Your objective:
Within the entries that follow, show each line where the word "funnel" occurs.

(Front-end code edit data)
• • • • •
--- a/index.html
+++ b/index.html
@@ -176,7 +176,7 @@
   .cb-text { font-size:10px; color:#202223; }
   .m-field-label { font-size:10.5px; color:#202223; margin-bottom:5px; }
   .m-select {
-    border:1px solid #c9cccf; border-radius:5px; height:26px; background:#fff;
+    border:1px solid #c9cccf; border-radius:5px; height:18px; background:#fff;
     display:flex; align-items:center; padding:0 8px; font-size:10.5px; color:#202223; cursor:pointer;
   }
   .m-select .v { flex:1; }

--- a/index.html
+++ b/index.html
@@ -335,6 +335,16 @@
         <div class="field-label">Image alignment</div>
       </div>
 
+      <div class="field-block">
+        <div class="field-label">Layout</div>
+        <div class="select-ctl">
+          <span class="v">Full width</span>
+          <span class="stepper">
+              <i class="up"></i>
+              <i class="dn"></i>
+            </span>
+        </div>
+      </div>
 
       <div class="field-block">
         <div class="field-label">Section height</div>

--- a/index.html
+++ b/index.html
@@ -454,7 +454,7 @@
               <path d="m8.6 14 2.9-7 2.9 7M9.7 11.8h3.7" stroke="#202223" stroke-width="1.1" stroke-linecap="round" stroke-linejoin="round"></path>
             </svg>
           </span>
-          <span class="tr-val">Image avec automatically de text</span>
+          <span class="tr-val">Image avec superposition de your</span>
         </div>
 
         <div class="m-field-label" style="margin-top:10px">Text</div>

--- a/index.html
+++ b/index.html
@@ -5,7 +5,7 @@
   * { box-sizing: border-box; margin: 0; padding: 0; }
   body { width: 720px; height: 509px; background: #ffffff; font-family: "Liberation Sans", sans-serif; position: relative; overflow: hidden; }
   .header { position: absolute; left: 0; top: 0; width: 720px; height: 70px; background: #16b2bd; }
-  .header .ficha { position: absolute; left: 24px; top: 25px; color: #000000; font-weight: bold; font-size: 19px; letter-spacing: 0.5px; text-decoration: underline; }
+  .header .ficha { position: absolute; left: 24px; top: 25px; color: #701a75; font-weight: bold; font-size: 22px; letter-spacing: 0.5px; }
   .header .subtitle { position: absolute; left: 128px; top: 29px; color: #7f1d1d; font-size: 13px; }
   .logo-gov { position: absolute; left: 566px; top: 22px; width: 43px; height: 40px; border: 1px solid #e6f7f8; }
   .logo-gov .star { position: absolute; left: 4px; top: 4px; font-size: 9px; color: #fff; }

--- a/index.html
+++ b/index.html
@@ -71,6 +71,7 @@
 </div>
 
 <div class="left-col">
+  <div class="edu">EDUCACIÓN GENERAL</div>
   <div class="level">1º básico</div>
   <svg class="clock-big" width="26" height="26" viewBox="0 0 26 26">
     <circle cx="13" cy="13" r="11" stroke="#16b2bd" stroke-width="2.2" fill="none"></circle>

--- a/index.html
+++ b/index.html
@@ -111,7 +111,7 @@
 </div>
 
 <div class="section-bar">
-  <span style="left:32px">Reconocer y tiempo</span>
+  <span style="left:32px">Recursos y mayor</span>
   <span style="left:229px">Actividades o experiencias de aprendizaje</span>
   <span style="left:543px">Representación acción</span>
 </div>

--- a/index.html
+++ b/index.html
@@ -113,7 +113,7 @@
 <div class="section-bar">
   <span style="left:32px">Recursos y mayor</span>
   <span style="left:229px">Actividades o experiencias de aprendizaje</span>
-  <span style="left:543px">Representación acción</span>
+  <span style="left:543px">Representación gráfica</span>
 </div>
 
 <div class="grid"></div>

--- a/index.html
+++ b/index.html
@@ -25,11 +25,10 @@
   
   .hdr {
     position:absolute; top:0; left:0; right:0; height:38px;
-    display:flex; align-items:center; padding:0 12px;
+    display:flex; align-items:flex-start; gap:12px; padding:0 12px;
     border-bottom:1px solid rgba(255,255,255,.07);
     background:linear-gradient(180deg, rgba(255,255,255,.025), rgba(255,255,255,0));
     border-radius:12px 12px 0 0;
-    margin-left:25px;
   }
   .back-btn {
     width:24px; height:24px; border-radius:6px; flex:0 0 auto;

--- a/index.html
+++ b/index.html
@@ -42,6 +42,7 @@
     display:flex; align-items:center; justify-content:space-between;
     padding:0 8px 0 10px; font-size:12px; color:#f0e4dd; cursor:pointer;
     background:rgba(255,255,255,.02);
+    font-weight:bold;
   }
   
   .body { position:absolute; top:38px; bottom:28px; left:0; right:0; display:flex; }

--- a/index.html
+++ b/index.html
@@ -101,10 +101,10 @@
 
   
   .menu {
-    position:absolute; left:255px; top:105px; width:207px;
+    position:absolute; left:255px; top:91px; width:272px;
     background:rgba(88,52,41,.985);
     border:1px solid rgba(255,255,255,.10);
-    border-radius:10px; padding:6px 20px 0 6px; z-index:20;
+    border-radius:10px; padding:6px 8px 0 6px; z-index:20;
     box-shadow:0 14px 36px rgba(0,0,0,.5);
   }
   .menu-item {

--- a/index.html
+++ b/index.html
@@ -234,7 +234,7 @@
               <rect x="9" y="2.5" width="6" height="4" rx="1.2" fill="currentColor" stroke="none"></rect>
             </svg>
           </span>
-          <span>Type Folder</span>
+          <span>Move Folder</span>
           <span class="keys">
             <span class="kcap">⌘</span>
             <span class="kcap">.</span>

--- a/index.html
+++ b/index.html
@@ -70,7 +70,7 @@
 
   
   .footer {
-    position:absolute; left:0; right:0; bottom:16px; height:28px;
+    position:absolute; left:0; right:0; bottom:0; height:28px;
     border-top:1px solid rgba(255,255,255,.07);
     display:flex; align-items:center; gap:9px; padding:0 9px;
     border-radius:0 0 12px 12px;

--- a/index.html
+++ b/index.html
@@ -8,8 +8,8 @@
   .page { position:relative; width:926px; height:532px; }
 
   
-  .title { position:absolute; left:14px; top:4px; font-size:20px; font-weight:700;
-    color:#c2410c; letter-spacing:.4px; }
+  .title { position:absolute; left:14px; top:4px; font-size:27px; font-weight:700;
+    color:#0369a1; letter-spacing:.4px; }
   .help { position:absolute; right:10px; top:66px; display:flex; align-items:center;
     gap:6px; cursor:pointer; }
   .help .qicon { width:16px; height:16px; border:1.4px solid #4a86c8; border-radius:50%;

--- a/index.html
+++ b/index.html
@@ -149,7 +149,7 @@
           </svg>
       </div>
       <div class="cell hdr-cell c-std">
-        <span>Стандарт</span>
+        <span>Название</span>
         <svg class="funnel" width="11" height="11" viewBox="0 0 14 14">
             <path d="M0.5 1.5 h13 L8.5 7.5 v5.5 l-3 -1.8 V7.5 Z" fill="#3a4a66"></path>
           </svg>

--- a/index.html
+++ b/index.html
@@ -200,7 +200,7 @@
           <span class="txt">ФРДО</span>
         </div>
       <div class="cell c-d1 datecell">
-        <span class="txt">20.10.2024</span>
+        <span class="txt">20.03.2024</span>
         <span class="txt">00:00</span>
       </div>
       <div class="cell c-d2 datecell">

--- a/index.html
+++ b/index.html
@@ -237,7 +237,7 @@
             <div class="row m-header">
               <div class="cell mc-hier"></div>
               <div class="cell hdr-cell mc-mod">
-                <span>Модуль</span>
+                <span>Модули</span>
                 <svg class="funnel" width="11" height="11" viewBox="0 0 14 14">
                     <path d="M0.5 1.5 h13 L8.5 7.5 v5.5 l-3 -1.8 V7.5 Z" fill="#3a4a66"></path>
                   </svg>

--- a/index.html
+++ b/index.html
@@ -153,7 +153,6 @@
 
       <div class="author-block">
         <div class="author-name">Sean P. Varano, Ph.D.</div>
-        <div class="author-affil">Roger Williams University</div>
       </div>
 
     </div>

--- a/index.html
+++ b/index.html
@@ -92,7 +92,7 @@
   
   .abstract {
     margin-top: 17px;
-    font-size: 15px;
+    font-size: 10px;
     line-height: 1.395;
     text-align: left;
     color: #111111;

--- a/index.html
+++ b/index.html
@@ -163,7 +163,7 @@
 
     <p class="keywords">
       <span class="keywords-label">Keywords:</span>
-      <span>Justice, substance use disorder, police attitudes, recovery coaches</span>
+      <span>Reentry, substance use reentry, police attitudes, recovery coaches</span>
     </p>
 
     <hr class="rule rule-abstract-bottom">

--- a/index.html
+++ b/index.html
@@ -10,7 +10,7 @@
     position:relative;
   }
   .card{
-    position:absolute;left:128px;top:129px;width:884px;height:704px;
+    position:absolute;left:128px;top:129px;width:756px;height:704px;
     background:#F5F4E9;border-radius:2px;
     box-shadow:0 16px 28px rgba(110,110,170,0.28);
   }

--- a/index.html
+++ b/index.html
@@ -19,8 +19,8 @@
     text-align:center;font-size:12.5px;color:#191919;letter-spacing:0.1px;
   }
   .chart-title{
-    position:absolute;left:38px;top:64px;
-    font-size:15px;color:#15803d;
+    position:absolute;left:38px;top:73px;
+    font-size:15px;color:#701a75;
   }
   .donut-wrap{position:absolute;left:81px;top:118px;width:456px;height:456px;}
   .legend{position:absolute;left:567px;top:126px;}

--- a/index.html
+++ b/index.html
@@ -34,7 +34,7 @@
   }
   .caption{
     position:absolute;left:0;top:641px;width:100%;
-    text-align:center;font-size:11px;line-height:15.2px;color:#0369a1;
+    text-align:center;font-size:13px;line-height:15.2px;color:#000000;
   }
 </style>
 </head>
• • • • •
Task result:
         <svg class="funnel" width="11" height="11" viewBox="0 0 14 14">
                 <svg class="funnel" width="11" height="11" viewBox="0 0 14 14">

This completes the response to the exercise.